Schließlich gibt es auch noch andere wahltaktische Überlegungen als die Präsidentschaftswahlen, denn es werden diesen Herbst auch Gouverneure, ein Drittel der US-Senatoren und sämtliche Kongressabgeordneten neu bestimmt.

Manch einem, der ohnehin nicht für einen Posten im Weißen Haus in Frage kommt, mag da die Jacke näher als die Hose sein.
Paul Ryan ist als House-Sprecher formell der drittmächtigste Mann der Vereinigten Staaten  - nach Präsident und Vizepräsident.
Ein schöner Posten, der aber auch schnell wieder weg sein könnte, wenn im Trump-Strudel dessen Unterstützer an der Wahlurne gleich mit abgestraft werden sollten.

Da will man sich nicht unbedingt die Finger schmutzig machen!

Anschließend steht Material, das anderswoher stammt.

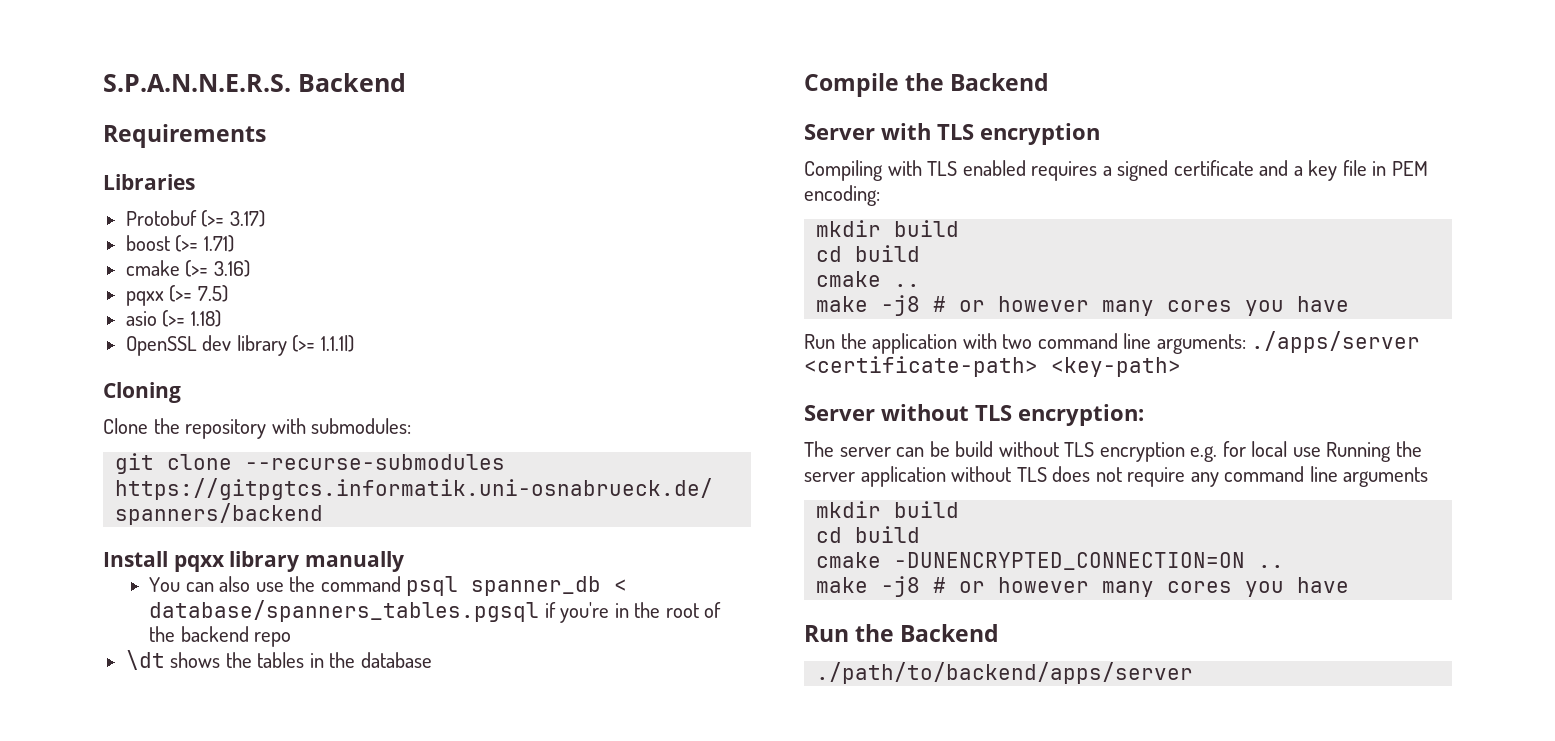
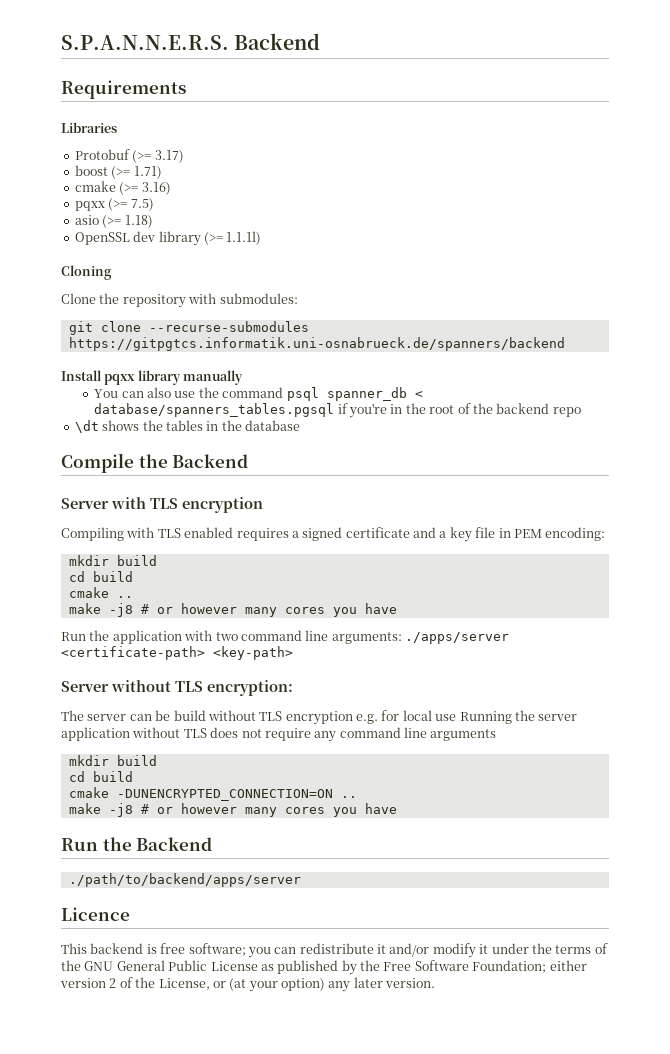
+ Licence
+ This backend is free software; you can redistribute it and/or modify it under the terms of the GNU General Public License as published by the Free Software Foundation; either version 2 of the License, or (at your option) any later version.

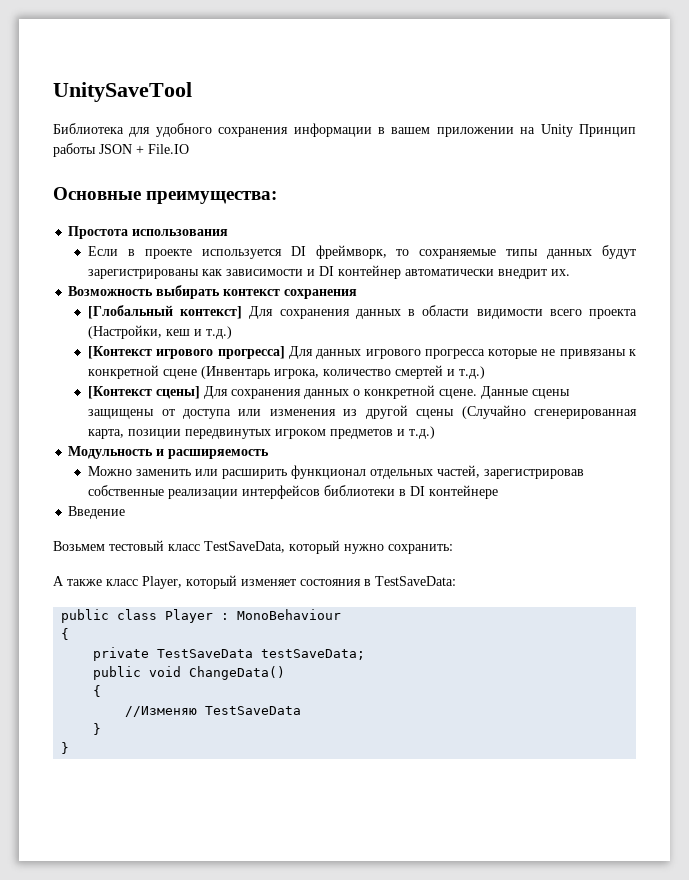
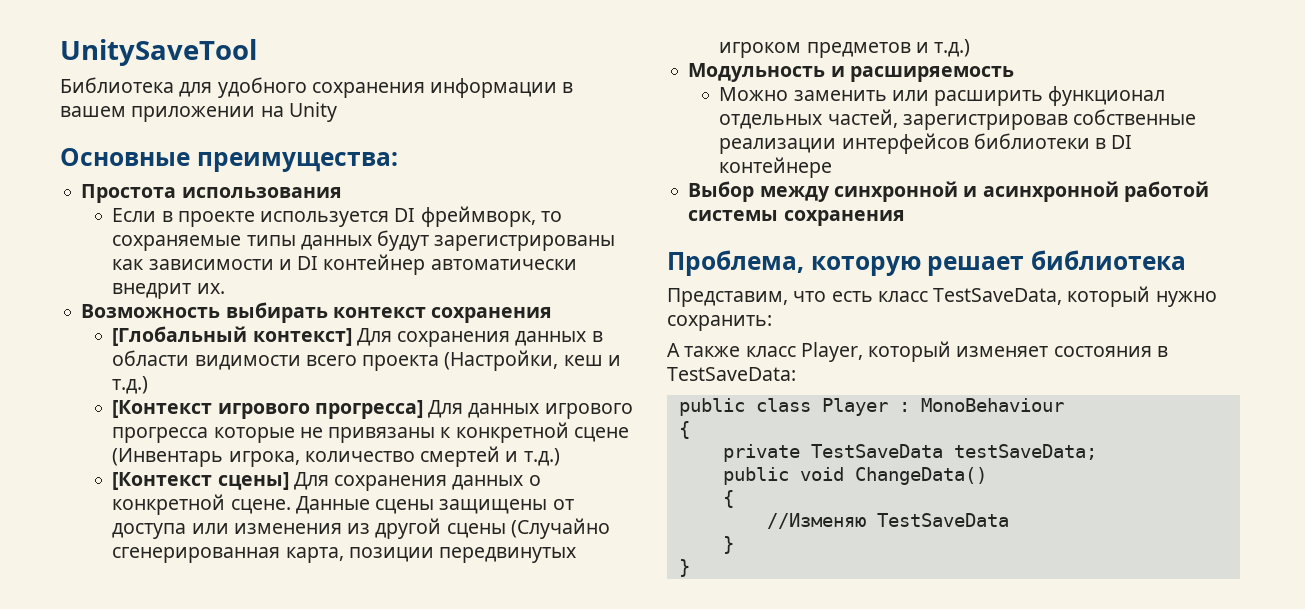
- Библиотека для удобного сохранения информации в вашем приложении на Unity Принцип работы JSON + File.IO
+ Библиотека для удобного сохранения информации в вашем приложении на Unity
- Введение
- Возьмем тестовый класс TestSaveData, который нужно сохранить:
+ Выбор между синхронной и асинхронной работой системы сохранения
+ Проблема, которую решает библиотека
+ Представим, что есть класс TestSaveData, который нужно сохранить:

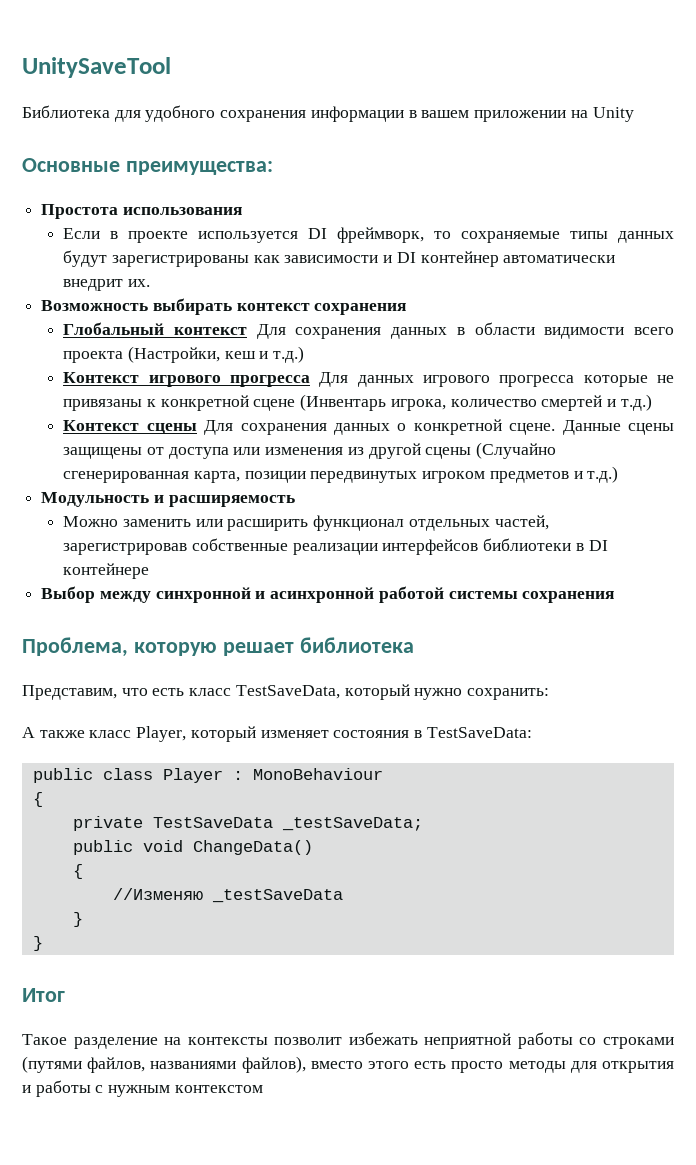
- [Глобальный контекст] Для сохранения данных в области видимости всего проекта (Настройки, кеш и т.д.)
+ Глобальный контекст Для сохранения данных в области видимости всего проекта (Настройки, кеш и т.д.)
- [Контекст игрового прогресса] Для данных игрового прогресса которые не привязаны к конкретной сцене (Инвентарь игрока, количество смертей и т.д.)
+ Контекст игрового прогресса Для данных игрового прогресса которые не привязаны к конкретной сцене (Инвентарь игрока, количество смертей и т.д.)
- [Контекст сцены] Для сохранения данных о конкретной сцене.
+ Контекст сцены Для сохранения данных о конкретной сцене.
- private TestSaveData testSaveData;
+ private TestSaveData _testSaveData;
- //Изменяю TestSaveData
+ //Изменяю _testSaveData
+ Итог
+ Такое разделение на контексты позволит избежать неприятной работы со строками (путями файлов, названиями файлов), вместо этого есть просто методы для открытия и работы с нужным контекстом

Trump spaltet die Republikaner bis zur Spitze
[….] Paul Ryan, der Speaker des Repräsentantenhauses und damit höchstrangige Republikaner im Land, erklärte am Donnerstag, er sei "noch nicht bereit", sich für Trump auszusprechen. [….] Es gilt in der jüngeren Geschichte als beispielloser Affront, dass ein designierter Kandidat für das Weiße Haus von einem Anführer seiner eigenen Partei derart zurückgewiesen wird.   "Wir möchten einen Bannerträger, der auch tatsächlich unser Banner trägt", sagte Ryan dem Sender CNN. "Die Konservativen möchten wissen: Teilt er unsere Werte und unsere Prinzipien über einen schlanken Staat, die beschränkte Rolle der Exekutive, die Treue zur Verfassung? Da gibt es viele Fragen, auf die Konservative eine Antwort erwarten."
[….] Trump, der immer besonders gereizt reagiert, wenn er angegriffen wird, antwortete auch auf den Affront Ryans mit einem Gegenangriff. Er sei "noch nicht bereit, die Agenda von Speaker Ryan zu unterstützen", erklärte er. [….] Manche Republikaner befürchten, dass Trump auch Abgeordnete und Senatoren in gemäßigten Wahlkreisen gefährden könnte. Dort könnten die Bürger am Wahltag nicht nur Trump ablehnen, sondern aus Protest gleich auch republikanische Kandidaten für den Kongress. Ryan möchte mit seiner Skepsis sicherstellen, dass Trump und seine Partei nicht zu schnell wie eine Einheit wirken.